Either I'm a complete idiot or....

Also, some woman from Yahoo personals emailed me and this is what she said, (keep in mind that in the photo, I'm holding my nephew and bottle feeding him), she's 46 and this ASSHAT said "what are you doing in that photo, looks like you're getting ready to take a hit off a bong." (all improper puncuation is hers), A BONG?? Since when does a BABY look like a fucking BONG??? Here's the rub, she's got kids of her own.

Now I know why some mothers EAT THEIR YOUNG.

Eyes Wide Open

My weekend went pretty well. Went to a party where there was no less than 100 people at any given time, food and drinks aplenty and I "heart" gay men. The crowd was fantastic, good mix of men, women, gay straight, you could in costume or without, the theme was "Isle of Whore". Fun, fun, fun.

I was going to write about what happened with a friend of mine this weekend, but then I got to work today and found an email in my inbox (as if you'd find them anywhere else) and it made my heart stop. It also made me say "holy shit", at least 3 times out loud.

A childhood friend of mine, who I found on myspace, after at least 15 years, and we've been emailing back and forth, hadn't heard from her in awhile. I'm rambling, sorry.

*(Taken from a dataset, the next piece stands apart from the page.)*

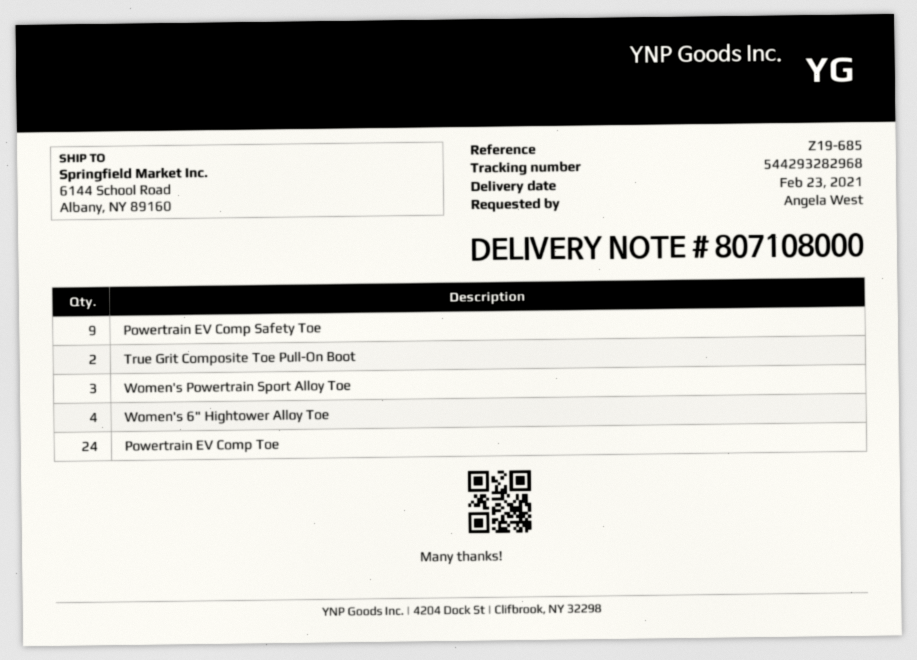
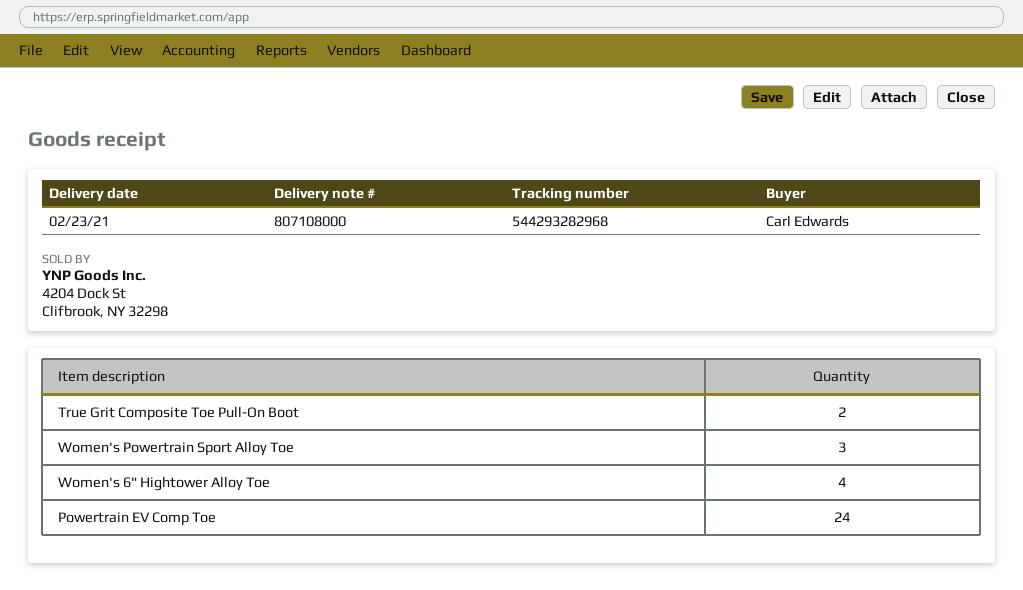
ordered by: Angela West -> Carl Edwards
Powertrain EV Comp Safety Toe: 9 -> none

I get this email that says "sorry you've not heard from me, but the doctor's still don't know why I'm so tired and the cancer might be back." She's 31, with 4 children, a husband, a great job, etc, etc. My heart sunk. Her life was not easy, my mom and her mom were best friends, we lived right across the alleyway from each other, so we literally were in each other's backyards. Her mom died a month after her 31st birthday, my friend turns 31 soon, she hated her step-father and truth be told he was mean to her. I heard it, I saw it, so it's justifiable.

She moved out when she was 15, she made mistakes, she admits, but she also, as she says "came full circle and straighened her life out." And, she did, put herself through school, SMART girl, works for one of the largest banks in the nation as an accountant, married a great guy.

She forgave her step-father and they spent alot of time together before he died. She said the anger he had before was gone.

So, this, this is SO UNFAIR and what do you say? What do you say to someone who lost her mother at a very young age, she was 13 maybe a little younger, her only sister won't talk to her, her step-father who she made peace with is now dead too, she found her real father and realized he wasn't all that, and now...this.

My heart hurts for her, my whole body feels heavy. Because this, this is the type of person who deserves a BREAK, and I don't think people deserve anything, but this time, she deserves it.